Under the existing rules, only mandatory filings relating to acquisitions of certain companies active in the area of military and defense have a suspensive effect, i.e. such acquisitions cannot be closed prior to clearance by the BMWi.

Expansion of FDI screening

Extension of critical business activities

The draft amendment published on 28 April 2020 extends the list of critical business activities triggering a mandatory filing. This means that once the new rules take effect, acquisitions of at least 10% in German companies active in the following areas must be reported to the BMWi:

  • State communication infrastructure within the meaning of the German Act on Digital Radio of Security Authorities and Organizations (BDBOS Act)
  • Personal Protective Equipment (PPE) within the meaning of Article 3 no. 1 der Regulation (EU) 2016/425 and related components or inputs
  • Medicinal products essential for the guarantee of preventive healthcare as defined in the German Medicinal Products Act (Arzneimittelgesetz) including active agents and raw materials
  • Inputs or components of medicinal products for life-threatening and highly infectious diseases
  • In-vitro diagnostics for infectious diseases
  • Certain raw materials or their respective ores pursuant to the European Union’s Communication on the 2017 list of Critical Raw Materials of 13 September 2017 (KOM(2017) 490 final)

Clarification of review criteria

The amendment sets out the following (non-exhaustive) list of factors to be considered when analyzing foreign investment in Germany (in any sector):

  • Whether the acquirer is controlled by a non-EU government, government entity, or armed forces
  • Whether the acquirer has in the past participated in activities with detrimental effects on the public order or security of Germany or another Member State of the European Union
  • Whether the acquirer or one of its representatives have been involved in white collar crime or violations of the German Foreign Trade and Payments Act or the German War Weapons Act.

Outlook – more to come

The amendment, albeit triggered by COVID-19, is in line with a broader transformation of FDI control in Europe. In 2019, the European Union adopted Regulation (EU) 2019/452 on the screening of foreign investments. As of October 2020, the Regulation will require Member States to cooperate on FDI reviews and exchange relevant information. While the European Commission will have the right to issue non-binding opinions and to urge Member States to review specific transactions, it will not have independent jurisdiction comparable to the Committee on Foreign Investment in the United States (CFIUS). Many Member States, including France, Hungary, Italy, the Netherlands, and Spain, have already amended their respective FDI control regimes accordingly or are in the process of doing so.

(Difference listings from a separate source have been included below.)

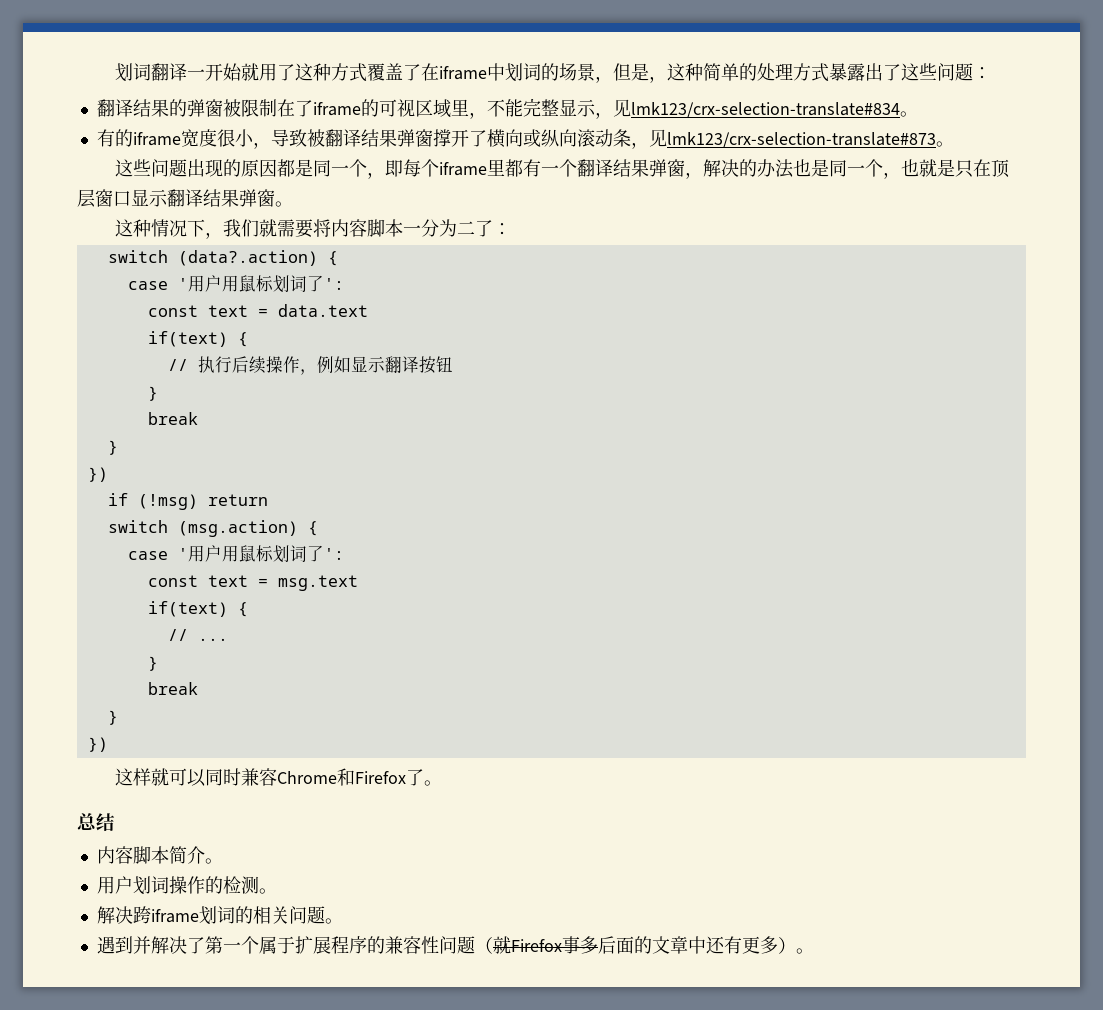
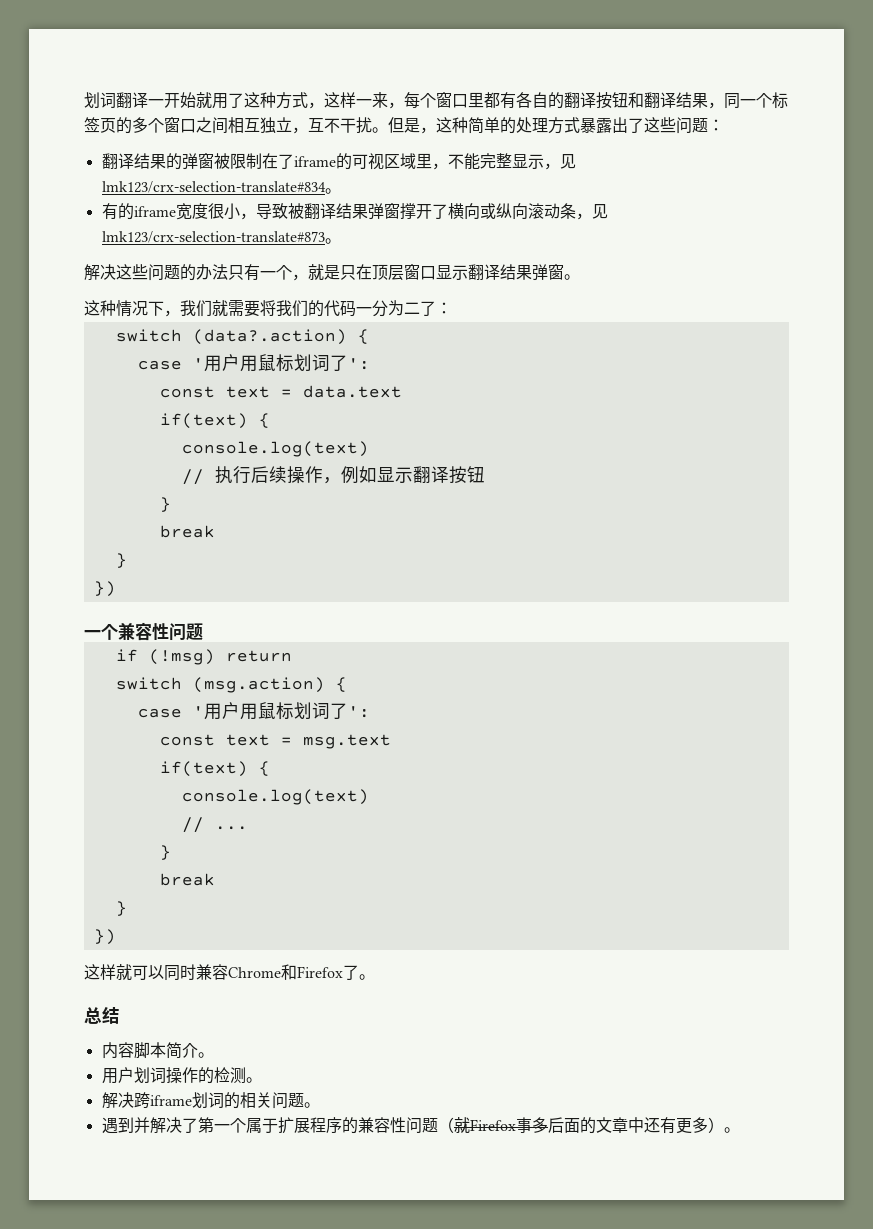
- 划词翻译一开始就用了这种方式覆盖了在iframe中划词的场景，但是，这种简单的处理方式暴露出了这些问题：
+ 划词翻译一开始就用了这种方式，这样一来，每个窗口里都有各自的翻译按钮和翻译结果，同一个标签页的多个窗口之间相互独立，互不干扰。但是，这种简单的处理方式暴露出了这些问题：
- 这些问题出现的原因都是同一个，即每个iframe里都有一个翻译结果弹窗，解决的办法也是同一个，也就是只在顶层窗口显示翻译结果弹窗。
+ 解决这些问题的办法只有一个，就是只在顶层窗口显示翻译结果弹窗。
- 这种情况下，我们就需要将内容脚本一分为二了：
+ 这种情况下，我们就需要将我们的代码一分为二了：
  const text = data.text
  if(text) {
+ console.log(text)
+ 一个兼容性问题
  const text = msg.text
  if(text) {
+ console.log(text)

The German government has introduced a respective draft bill in January 2020. The new rules which are expected to pass parliament within the next months, and after the amendment published on 28 April 2020, will effectively extend the list of critical technologies triggering a mandatory filing to artificial intelligence, biotechnology, semiconductors, and quantum mechanics. All mandatory filings will have suspensive effect. In addition, Germany will lower the threshold for restrictions and prohibitions of foreign investments from “if the acquisition endangers”  to “is likely to affect” public order or security.

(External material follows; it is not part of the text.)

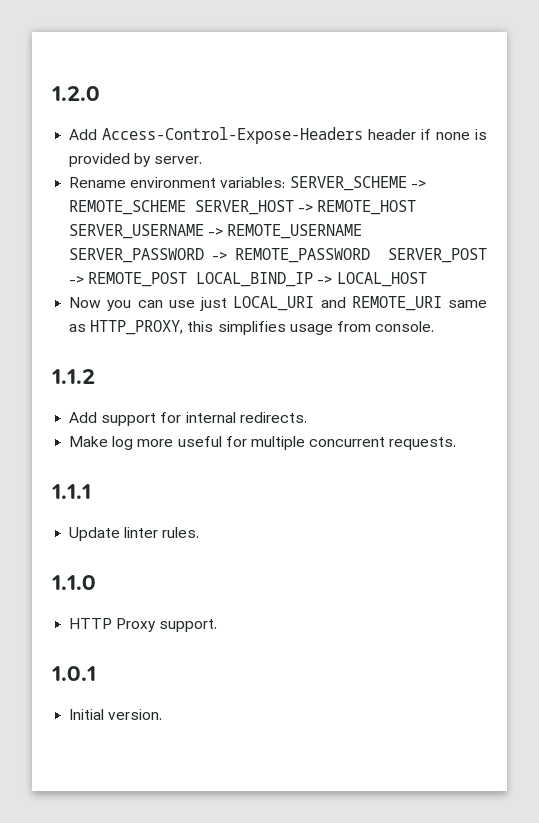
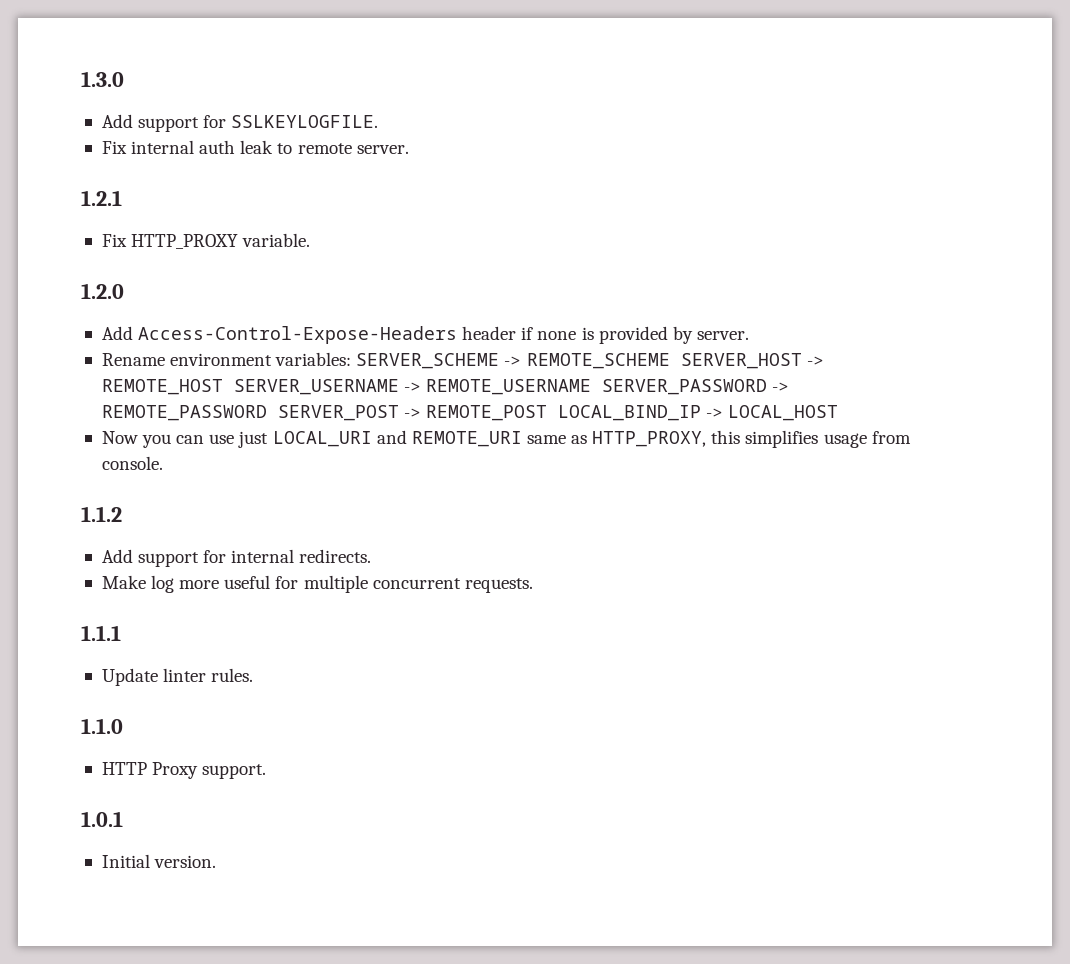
+ 1.3.0
+ Add support for SSLKEYLOGFILE.
+ Fix internal auth leak to remote server.
+ 1.2.1
+ Fix HTTP_PROXY variable.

In light of these developments and the economic ramifications caused by COVID-19, the authors expect an increase in FDI review activities not only in Germany but throughout Europe. Authorities have already started to protect strategically relevant companies from takeovers by carefully scrutinizing foreign investors. As of October 2020, EU Member States will be able to share information and coordinate their reviews.

Non-EU investors should stay mindful of these developments and develop strategies early on in a transaction to avoid delays.

DISCLAIMER: Because of the generality of this update, the information provided herein may not be applicable in all situations and should not be acted upon without specific legal advice based on particular situations.